Heuristic:Spotify Luigi Dynamic Requirements Generator
| Knowledge Sources | |
|---|---|
| Domains | Pipeline_Framework, Optimization |
| Last Updated | 2026-02-10 07:00 GMT |
Overview
Pattern for discovering task dependencies at runtime using Python generators (`yield`) in the `run()` method.
Description
Luigi's standard `requires()` method declares static dependencies known before task execution. However, some pipelines need dynamic dependencies where the set of required tasks depends on the output of an upstream task. Luigi supports this by allowing `run()` to be a generator: yielding a task or list of tasks pauses execution until those tasks complete, then resumes the generator. For large numbers of dynamic dependencies, the `DynamicRequirements` wrapper with a `custom_complete` function avoids filesystem thrashing.
Usage
Use dynamic requirements when the dependency graph cannot be known at declaration time. Common scenarios include:
- A configuration task produces a list of items that each need separate processing
- A discovery task finds files/records that each need individual handling
- Fan-out patterns where the number of parallel tasks depends on data
The Insight (Rule of Thumb)
- Action: Make `run()` a generator and `yield` task instances (or lists of tasks) to create dynamic dependencies. For large sets (100+ tasks), wrap in `DynamicRequirements` with `custom_complete`.

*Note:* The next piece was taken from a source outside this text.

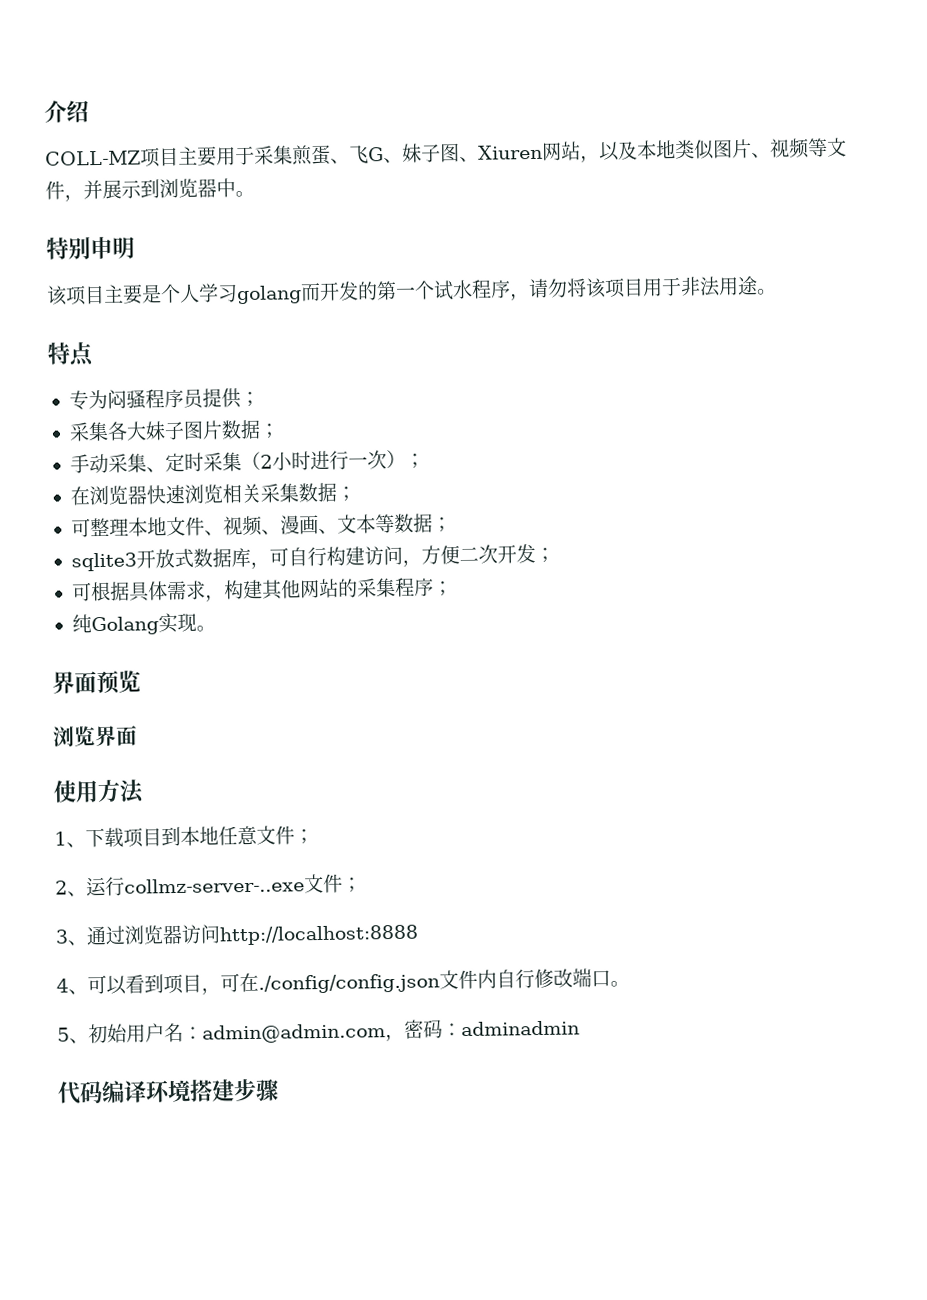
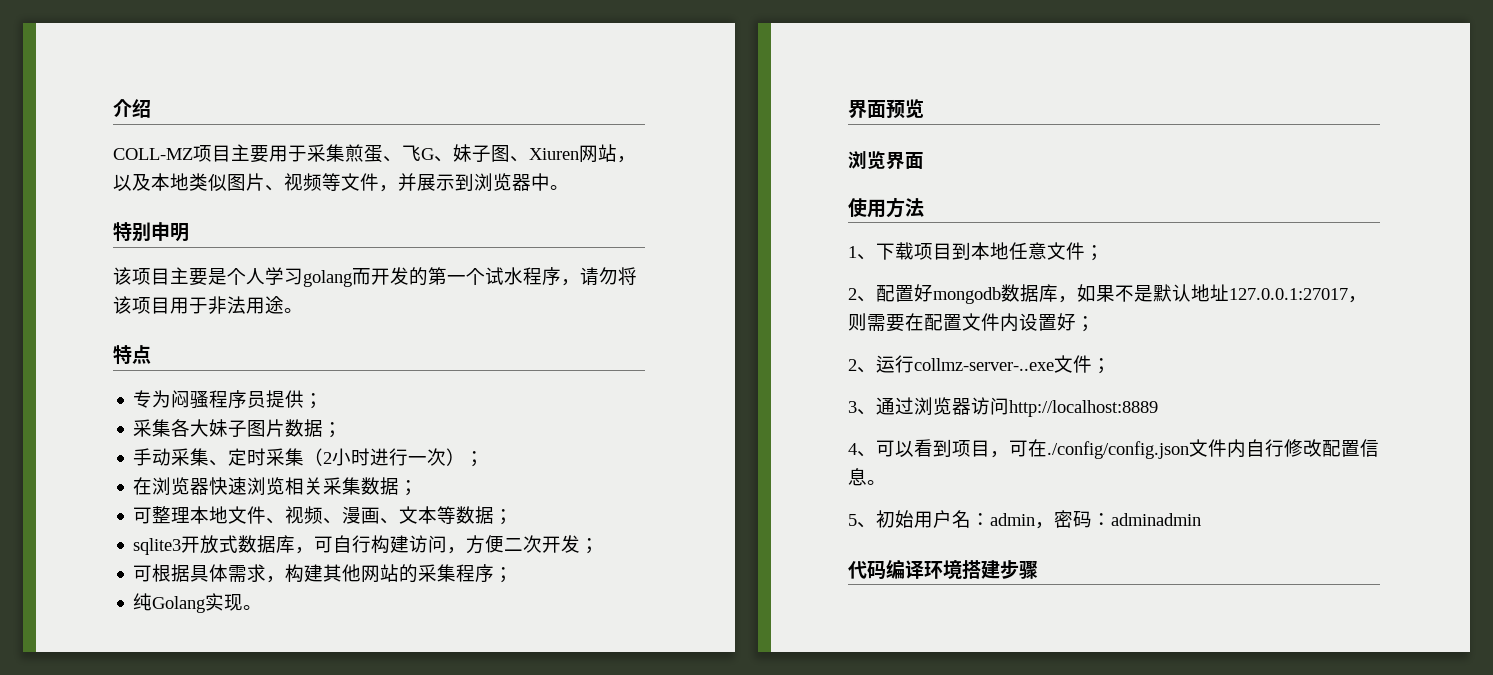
(314, 837) none -> [848,284,1367,304] [848,313,1095,332] // 2、配置好mongodb数据库，如果不是默认地址127.0.0.1:27017，则需要在配置文件内设置好；
[219,924,419,946] http://localhost:8888 -> [1009,400,1158,417] http://localhost:8889
[572,968,611,988] 端口 -> [1322,439,1379,457] [848,468,867,486] 配置信息
[202,1023,386,1044] admin@admin.com -> [990,513,1035,526] admin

- Value: Enables data-driven pipeline structures that cannot be expressed with static `requires()`.
- Trade-off: Dynamic requirements are resolved at runtime, so the full dependency graph is not visible upfront in the scheduler. Each `yield` creates a synchronization point.
Reasoning
Static `requires()` is evaluated before `run()` executes, so it cannot depend on the output of other tasks. The generator-based pattern solves this by interleaving execution with dependency resolution: the worker runs the task until it yields, schedules the yielded dependencies, waits for their completion, then resumes the generator.
For large dynamic dependency sets, the default completeness check calls `task.complete()` for every yielded task individually. The `DynamicRequirements` class with `custom_complete` allows batching these checks (e.g., listing a directory once instead of checking each file individually):
def custom_complete(complete_fn):
if not complete_fn(data_dependent_deps[0]):
return False
paths = [task.output().path for task in data_dependent_deps]
basenames = os.listdir(os.path.dirname(paths[0])) # single fs call
return all(os.path.basename(path) in basenames for path in paths)
Code Evidence
Dynamic requirements example from `examples/dynamic_requirements.py:67-107`:
class Dynamic(luigi.Task):
seed = luigi.IntParameter(default=1)
def run(self):
# Static-style dependency via yield
config = self.clone(Configuration)
yield config
with config.output().open() as f:
data = [int(x) for x in f.read().split(',')]
# Data-dependent dependencies
data_dependent_deps = [Data(magic_number=x) for x in data]
yield data_dependent_deps
with self.output().open('w') as f:
f.write('Tada!')
# Optimized completeness check for large sets
yield luigi.DynamicRequirements(data_dependent_deps, custom_complete)
DynamicRequirements class from `luigi/task.py:780-858`:
class DynamicRequirements(object):
"""
Wraps dynamic requirements yielded in tasks's run methods to control
how completeness checks of large chunks of tasks are performed.
"""
def __init__(self, requirements, custom_complete=None):
self.requirements = requirements
self.custom_complete = custom_complete
def complete(self, complete_fn=None):
if complete_fn is None:
def complete_fn(task):
return task.complete()
if self.custom_complete:
return self.custom_complete(complete_fn)
return all(complete_fn(t) for t in self.flat_requirements)